{Reference Type}: Journal Article
{Title}: Growth Differentiation Factor 15 and Matrix Metalloproteinase 3 in Plasma as Biomarkers for Neuropathy and Nephropathy in Type 1 Diabetes.
{Author}: Billeson K;Baldimtsi E;Wahlberg J;Whiss PA;
{Journal}: Int J Mol Sci
{Volume}: 25
{Issue}: 13
{Year}: 2024 Jul 3
{Factor}: 6.208
{DOI}: 10.3390/ijms25137328
{Abstract}: Diabetic neuropathy and nephropathy are common complications of type 1 diabetes (T1D). The symptoms are often elusive in the early stages, and available diagnostic methods can be improved using biomarkers. Matrix metalloproteinase 3 (MMP-3) has been identified in the kidneys and is thought to be involved in diabetic nephropathy. Growth differentiation factor 15 (GDF-15) has been suggested to have positive effects in diabetes, but is otherwise associated with adverse effects such as cardiovascular risk, declined kidney function, and neurodegeneration. This study aims to investigate plasma MMP-3 and GDF-15 as systemic biomarkers for diabetic neuropathy and nephropathy in T1D. The study involves patients with childhood-onset T1D (n = 48, age 38 ± 4 years) and a healthy control group (n = 30, age 38 ± 5 years). Neurophysiology tests, evaluations of albuminuria, and measurements of routine biochemical markers were conducted. The neuropathy impairment assessment (NIA) scoring system, where factors such as loss of sensation and weakened reflexes are evaluated, was used to screen for symptoms of neuropathy. MMP-3 and GDF-15 concentrations were determined in heparinized plasma using ELISA kits. In total, 9 patients (19%) had albuminuria, and 25 (52%) had diabetic neuropathy. No significant differences were found in MMP-3 concentrations between the groups.

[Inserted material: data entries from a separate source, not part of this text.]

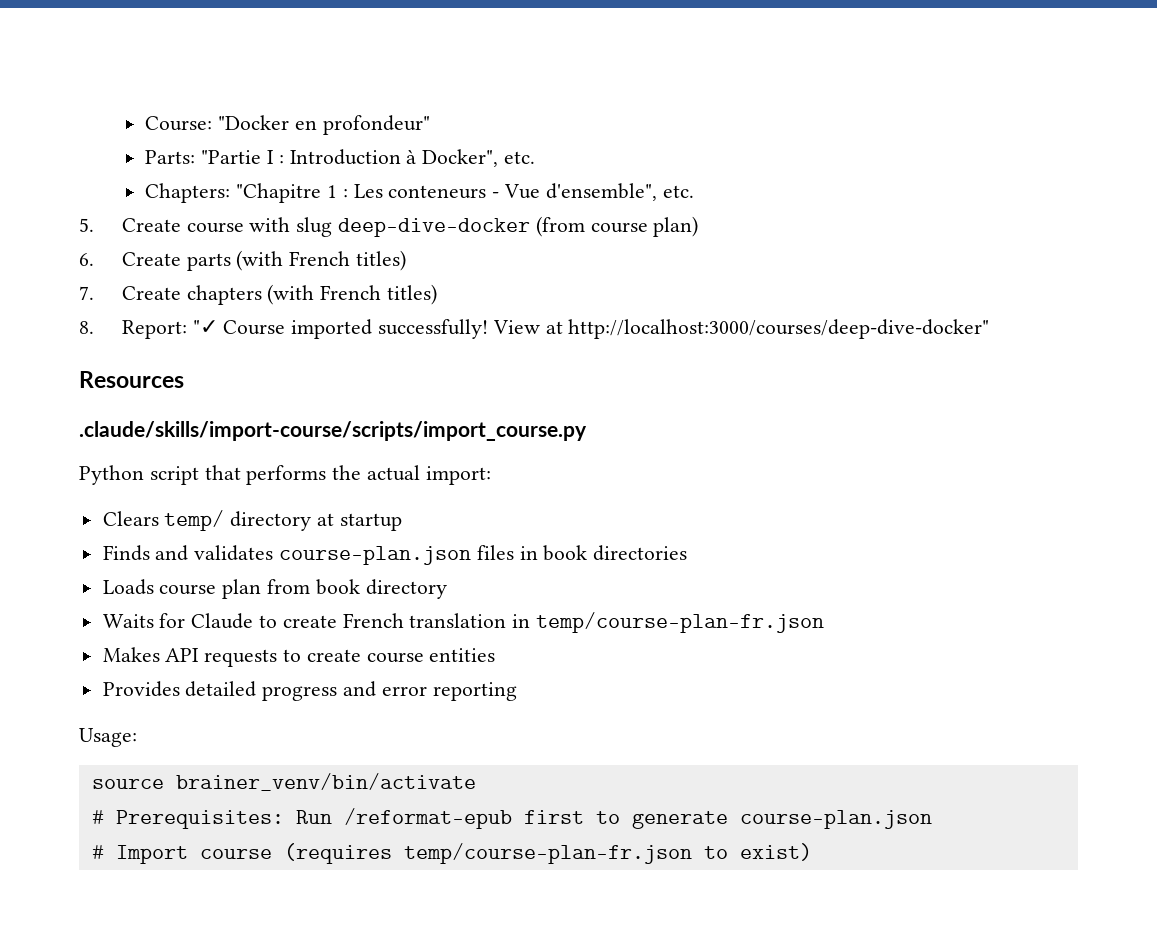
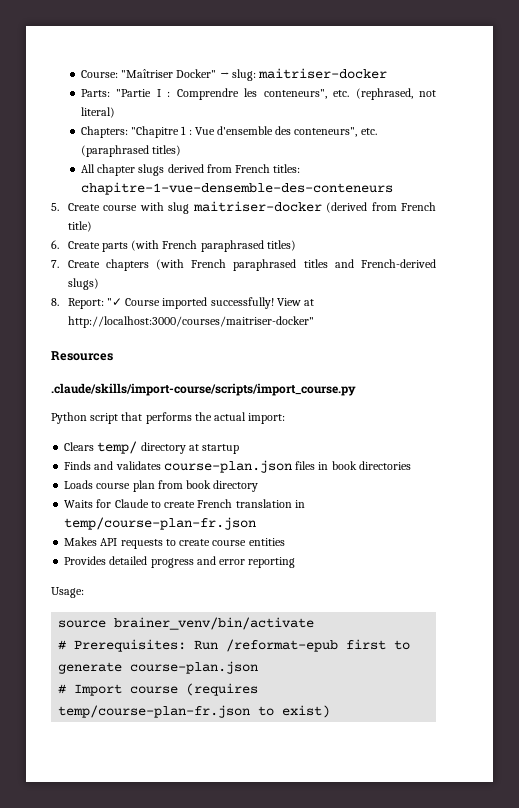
- Course: "Docker en profondeur"
+ Course: "Maîtriser Docker" → slug: maitriser-docker
- Parts: "Partie I : Introduction à Docker", etc.
- Chapters: "Chapitre 1 : Les conteneurs - Vue d'ensemble", etc.
+ Parts: "Partie I : Comprendre les conteneurs", etc. (rephrased, not literal)
+ Chapters: "Chapitre 1 : Vue d'ensemble des conteneurs", etc. (paraphrased titles)
+ All chapter slugs derived from French titles: chapitre-1-vue-densemble-des-conteneurs
- 5. Create course with slug deep-dive-docker (from course plan)
+ 5. Create course with slug maitriser-docker (derived from French title)
- 6. Create parts (with French titles)
+ 6. Create parts (with French paraphrased titles)
- 7. Create chapters (with French titles)
+ 7. Create chapters (with French paraphrased titles and French-derived slugs)
- View at http://localhost:3000/courses/deep-dive-docker"
+ View at http://localhost:3000/courses/maitriser-docker"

GDF-15 levels were higher in T1D, with median and interquartile range (IQR) of 358 (242) pg/mL in T1D and 295 (59) in controls (p < 0.001). In the merged patient group, a positive correlation was found between MMP-3 and plasma creatinine, a negative correlation was found between MMP-3 and estimated glomerular filtration rate (eGFR; rho = -0.358, p = 0.012), and there was a positive correlation between GDF-15 and NIA (rho = 0.723, p < 0.001) and high-sensitive C-reactive protein (rho = 0.395, p = 0.005). MMP-3 was increased in macroalbuminuria and correlated positively with NIA only in the nine T1D patients with albuminuria (rho = 0.836, p = 0.005). The present study indicates that high MMP-3 is associated with low eGFR, high plasma creatinine, and macroalbuminuria, and that GDF-15 can be a biomarker for diabetic neuropathy in T1D. MMP-3 may be useful as biomarker for neuropathy in T1D with albuminuria.